▸ Extracted entries
◆ ◆ ◆ ◆ ◆

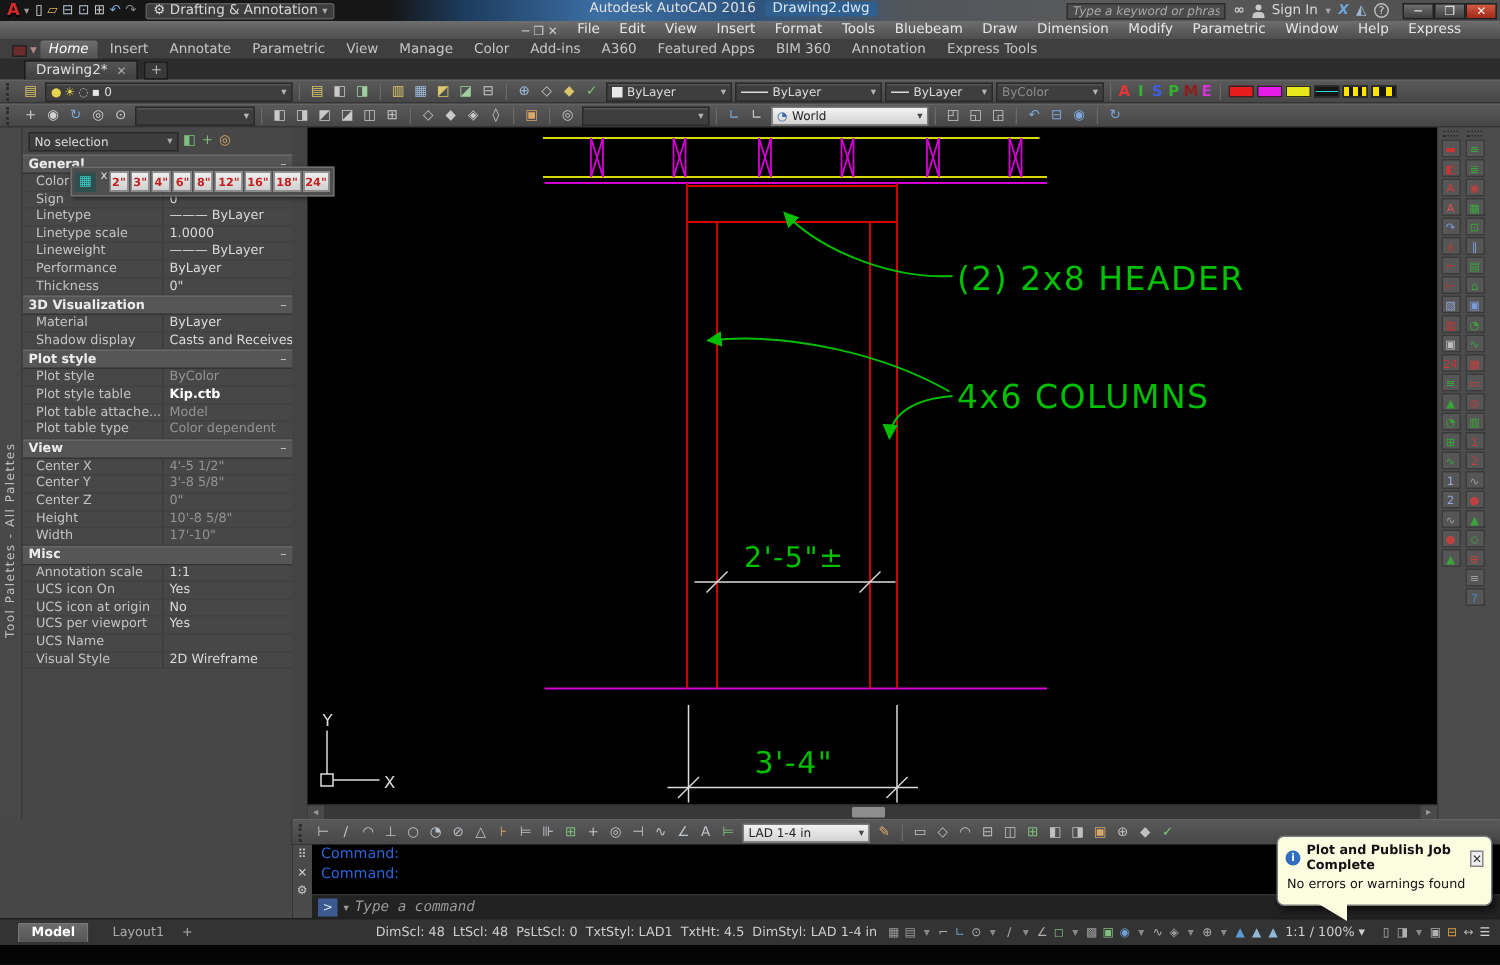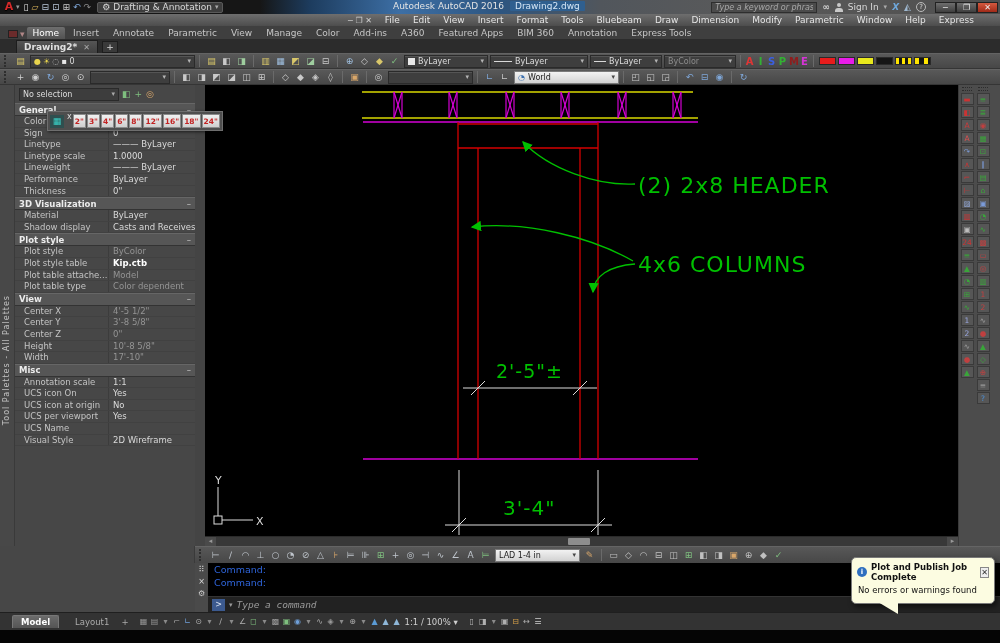--- a/index.html
+++ b/index.html
@@ -27,26 +27,26 @@
   .wb.close{background:linear-gradient(#d4593f,#a02a18);}
 
   
   .menubar{height:12px;background:linear-gradient(#6e6e6e,#4d4d4d);display:flex;align-items:center;gap:13px;padding:0 26px 0 26px;font-size:9px;color:#e6e6e6;}
   .menu-item{cursor:default;}
   .mdiwin{margin-left:auto;display:flex;gap:4px;color:#d0d0d0;font-size:8px;}
 
   
   .ribbontabs{height:13px;background:#3f3f3f;display:flex;align-items:flex-end;gap:2px;padding:0 4px;font-size:9px;color:#c6c6c6;}
   .rtab{padding:1px 6px;}
-  .rtab.active{background:linear-gradient(#6e6e6e,#525252);color:#fff;border-radius:2px 2px 0 0;}
+  .rtab.active{background:linear-gradient(#6e6e6e,#525252);color:#fff;border-radius:2px 2px 0 0;font-style:italic;}
   .ribx{margin-left:4px;display:flex;align-items:center;gap:2px;color:#b08686;}
   .ribx .chip{width:10px;height:8px;background:#6b2b2b;border:1px solid #222;}
 
   
-  .filetabs{height:14px;background:#2c2c2c;display:flex;align-items:flex-end;padding-left:16px;font-size:9px;font-weight:bold;}
+  .filetabs{height:14px;background:#2c2c2c;display:flex;align-items:flex-end;padding-left:16px;font-size:9px;}
   .ftab{display:flex;align-items:center;gap:6px;background:linear-gradient(#555,#404040);border:1px solid #1d1d1d;border-bottom:none;color:#e0e0e0;padding:1px 7px;height:13px;}
   .ftab .x{color:#aaa;font-size:8px;}
   .fplus{width:16px;height:12px;margin-left:4px;background:#3a3a3a;border:1px solid #1d1d1d;color:#bbb;text-align:center;line-height:11px;font-size:9px;}
 
   
   .tbrow{height:16px;background:linear-gradient(#595959,#474747);border-top:1px solid #636363;border-bottom:1px solid #353535;display:flex;align-items:center;padding:0 2px;gap:2px;}
   .grip{width:5px;height:12px;border-left:2px dotted #2e2e2e;margin:0 2px;}
   .sep{width:1px;height:12px;background:#363636;border-right:1px solid #6a6a6a;margin:0 2px;}
   .ic{min-width:15px;height:13px;display:flex;align-items:center;justify-content:center;font-size:9px;color:#c9c9c9;}
   .combo{height:13px;background:#3e3e3e;border:1px solid #2a2a2a;box-shadow:inset 0 1px 0 #555;color:#ddd;font-size:8px;display:flex;align-items:center;gap:3px;padding:0 3px;}
@@ -763,20 +763,21 @@
           <span class="ptext">Type a command</span>
         </div>
       </div>
     </div>
   </div>
 
   <div class="statusbar">
     <span class="mtab active">Model</span>
     <span class="mtab idle">Layout1</span>
     <span class="mplus">+</span>
+    <span class="sb-fields">DimScl: 48  LtScl: 48  PsLtScl: 0  TxtStyl: LAD1  TxtHt: 4.5  DimStyl: LAD 1-4 in</span>
     <span class="sbicons">
 
     <span class="sbic" style="color: rgb(154, 154, 154);">▦</span>
         <span class="sbic" style="color: rgb(154, 154, 154);">▤</span>
         <span class="sbic" style="color: rgb(138, 138, 138);">▾</span>
         <span class="sbic" style="color: rgb(176, 176, 176);">⌐</span>
         <span class="sbic" style="color: rgb(111, 159, 216);">∟</span>
         <span class="sbic" style="color: rgb(176, 176, 176);">⊙</span>
         <span class="sbic" style="color: rgb(138, 138, 138);">▾</span>
         <span class="sbic" style="color: rgb(176, 176, 176);">∕</span>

◆ ◆ ◆ ◆ ◆

Without the pictures, return all the records precisely as they stand.

▸ Task solution
--- a/index.html
+++ b/index.html
@@ -27,26 +27,26 @@
   .wb.close{background:linear-gradient(#d4593f,#a02a18);}
 
   
   .menubar{height:12px;background:linear-gradient(#6e6e6e,#4d4d4d);display:flex;align-items:center;gap:13px;padding:0 26px 0 26px;font-size:9px;color:#e6e6e6;}
   .menu-item{cursor:default;}
   .mdiwin{margin-left:auto;display:flex;gap:4px;color:#d0d0d0;font-size:8px;}
 
   
   .ribbontabs{height:13px;background:#3f3f3f;display:flex;align-items:flex-end;gap:2px;padding:0 4px;font-size:9px;color:#c6c6c6;}
   .rtab{padding:1px 6px;}
-  .rtab.active{background:linear-gradient(#6e6e6e,#525252);color:#fff;border-radius:2px 2px 0 0;}
+  .rtab.active{background:linear-gradient(#6e6e6e,#525252);color:#fff;border-radius:2px 2px 0 0;font-style:italic;}
   .ribx{margin-left:4px;display:flex;align-items:center;gap:2px;color:#b08686;}
   .ribx .chip{width:10px;height:8px;background:#6b2b2b;border:1px solid #222;}
 
   
-  .filetabs{height:14px;background:#2c2c2c;display:flex;align-items:flex-end;padding-left:16px;font-size:9px;font-weight:bold;}
+  .filetabs{height:14px;background:#2c2c2c;display:flex;align-items:flex-end;padding-left:16px;font-size:9px;}
   .ftab{display:flex;align-items:center;gap:6px;background:linear-gradient(#555,#404040);border:1px solid #1d1d1d;border-bottom:none;color:#e0e0e0;padding:1px 7px;height:13px;}
   .ftab .x{color:#aaa;font-size:8px;}
   .fplus{width:16px;height:12px;margin-left:4px;background:#3a3a3a;border:1px solid #1d1d1d;color:#bbb;text-align:center;line-height:11px;font-size:9px;}
 
   
   .tbrow{height:16px;background:linear-gradient(#595959,#474747);border-top:1px solid #636363;border-bottom:1px solid #353535;display:flex;align-items:center;padding:0 2px;gap:2px;}
   .grip{width:5px;height:12px;border-left:2px dotted #2e2e2e;margin:0 2px;}
   .sep{width:1px;height:12px;background:#363636;border-right:1px solid #6a6a6a;margin:0 2px;}
   .ic{min-width:15px;height:13px;display:flex;align-items:center;justify-content:center;font-size:9px;color:#c9c9c9;}
   .combo{height:13px;background:#3e3e3e;border:1px solid #2a2a2a;box-shadow:inset 0 1px 0 #555;color:#ddd;font-size:8px;display:flex;align-items:center;gap:3px;padding:0 3px;}
@@ -763,20 +763,21 @@
           <span class="ptext">Type a command</span>
         </div>
       </div>
     </div>
   </div>
 
   <div class="statusbar">
     <span class="mtab active">Model</span>
     <span class="mtab idle">Layout1</span>
     <span class="mplus">+</span>
+    <span class="sb-fields">DimScl: 48  LtScl: 48  PsLtScl: 0  TxtStyl: LAD1  TxtHt: 4.5  DimStyl: LAD 1-4 in</span>
     <span class="sbicons">
 
     <span class="sbic" style="color: rgb(154, 154, 154);">▦</span>
         <span class="sbic" style="color: rgb(154, 154, 154);">▤</span>
         <span class="sbic" style="color: rgb(138, 138, 138);">▾</span>
         <span class="sbic" style="color: rgb(176, 176, 176);">⌐</span>
         <span class="sbic" style="color: rgb(111, 159, 216);">∟</span>
         <span class="sbic" style="color: rgb(176, 176, 176);">⊙</span>
         <span class="sbic" style="color: rgb(138, 138, 138);">▾</span>
         <span class="sbic" style="color: rgb(176, 176, 176);">∕</span>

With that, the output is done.